By Hopkins, Brooke | PSYART, January 1, 2006 | Go to article overview

Jesus and Object-Use: A Winnicottian Account of the Resurrection Myth


Hopkins, Brooke, PSYART


This paper accounts for the power of the resurrection myth in terms of Winnicott's theories of early development, particularly the "development of the capacity for concern" and the idea of "object-use" that grew out of it. The myth of the resurrection allows those who participate in it to reenact basic developmental processes, beginning with the infant's relation to its mother and extending to transference relationships of other sorts, which can lead to the capacity to "use" objects (persons or things). For the believer, Jesus represents the object of destructive attacks who has, somehow, miraculously survived those attacks and has in the process become the symbol of "object-constancy." He can be "used...can feed back other-than-me substance into" those who have attained the capacity to "use" him. The myth enables believers to acknowledge their own destructiveness while at the same time enabling them to live life more fully in "a world of objects...a world of shared reality." The sacrament of the Eucharist is seen as partly reenacting this process.

keywords: Winnicott, resurrection, Jesus, object relations, Eucharist

url: http://www.clas.ufl.edu/ipsa/journal/2006_hopkins01.shtml

"The key to the reading of the gospels is that it is necessary to project in order to receive."

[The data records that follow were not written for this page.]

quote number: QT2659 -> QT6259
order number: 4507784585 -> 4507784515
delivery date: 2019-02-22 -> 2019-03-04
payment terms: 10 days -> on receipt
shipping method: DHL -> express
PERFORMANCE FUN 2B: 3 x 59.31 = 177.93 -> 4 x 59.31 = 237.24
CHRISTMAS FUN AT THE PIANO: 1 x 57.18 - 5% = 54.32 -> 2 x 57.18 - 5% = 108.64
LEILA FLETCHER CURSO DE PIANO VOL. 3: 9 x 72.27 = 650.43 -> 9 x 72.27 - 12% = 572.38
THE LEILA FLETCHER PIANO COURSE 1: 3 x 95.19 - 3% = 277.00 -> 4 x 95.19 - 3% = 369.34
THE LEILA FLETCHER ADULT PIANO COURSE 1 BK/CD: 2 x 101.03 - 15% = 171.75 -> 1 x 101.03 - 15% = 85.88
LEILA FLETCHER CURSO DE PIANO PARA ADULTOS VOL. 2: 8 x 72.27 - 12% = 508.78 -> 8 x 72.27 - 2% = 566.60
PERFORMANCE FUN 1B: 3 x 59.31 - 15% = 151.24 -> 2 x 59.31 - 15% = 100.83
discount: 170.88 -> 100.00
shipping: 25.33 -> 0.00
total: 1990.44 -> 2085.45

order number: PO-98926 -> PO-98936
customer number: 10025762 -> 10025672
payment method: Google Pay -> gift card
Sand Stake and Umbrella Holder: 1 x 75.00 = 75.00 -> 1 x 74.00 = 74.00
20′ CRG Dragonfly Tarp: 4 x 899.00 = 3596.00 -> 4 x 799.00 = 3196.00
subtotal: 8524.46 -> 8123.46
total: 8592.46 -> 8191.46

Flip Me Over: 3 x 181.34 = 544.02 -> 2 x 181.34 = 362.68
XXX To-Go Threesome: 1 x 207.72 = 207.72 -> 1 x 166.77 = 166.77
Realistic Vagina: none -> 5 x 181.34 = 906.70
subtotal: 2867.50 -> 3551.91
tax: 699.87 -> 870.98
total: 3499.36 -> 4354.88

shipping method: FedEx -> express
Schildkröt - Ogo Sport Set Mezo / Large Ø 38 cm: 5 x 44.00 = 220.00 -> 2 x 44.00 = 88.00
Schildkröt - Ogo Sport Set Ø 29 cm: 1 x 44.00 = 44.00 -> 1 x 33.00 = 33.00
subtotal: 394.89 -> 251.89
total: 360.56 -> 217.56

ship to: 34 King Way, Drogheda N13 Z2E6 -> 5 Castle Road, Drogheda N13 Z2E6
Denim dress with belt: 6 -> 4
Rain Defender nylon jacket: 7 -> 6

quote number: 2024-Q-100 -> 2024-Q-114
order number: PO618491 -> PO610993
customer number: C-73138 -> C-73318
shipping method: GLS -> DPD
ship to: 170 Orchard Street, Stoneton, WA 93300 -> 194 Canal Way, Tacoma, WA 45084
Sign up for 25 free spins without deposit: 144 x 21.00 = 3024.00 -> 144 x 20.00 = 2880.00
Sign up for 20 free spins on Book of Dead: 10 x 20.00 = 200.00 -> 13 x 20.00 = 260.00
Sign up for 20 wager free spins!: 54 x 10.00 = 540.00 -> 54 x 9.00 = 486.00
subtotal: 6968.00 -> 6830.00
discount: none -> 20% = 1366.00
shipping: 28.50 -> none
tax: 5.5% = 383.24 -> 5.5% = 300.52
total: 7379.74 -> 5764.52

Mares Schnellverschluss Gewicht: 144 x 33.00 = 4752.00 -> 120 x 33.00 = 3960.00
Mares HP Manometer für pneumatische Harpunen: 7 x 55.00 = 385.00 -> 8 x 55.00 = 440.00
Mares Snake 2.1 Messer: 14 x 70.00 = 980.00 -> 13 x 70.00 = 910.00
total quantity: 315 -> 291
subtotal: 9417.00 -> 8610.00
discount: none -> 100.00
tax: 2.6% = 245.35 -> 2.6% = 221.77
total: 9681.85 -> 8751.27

Dolto and Severin, The Jesus of Psychoanalyis

No one will deny, I think, the centrality of the myth of the resurrection in Christian theology. To be sure, accounts of Chistianity are as various as the spectrum, but if Christians can be said to be united in anything, it is in the belief that Jesus of Nazareth was crucified, died, buried, and rose again in the flesh, both to forgive men for the sins they had committed and to proclaim his eternal love.1 This is the central event in Christian history, the event that is commemorated and reenacted in an endless variety of communal and private contexts by Christians throughout the world. Regardless of the objective truth of this account it would be hard to deny its deep emotional and psychological appeal for millions of believers. That appeal, however, has never been adequately explained in emotional and psychological terms, and this is what I would like to try to do here.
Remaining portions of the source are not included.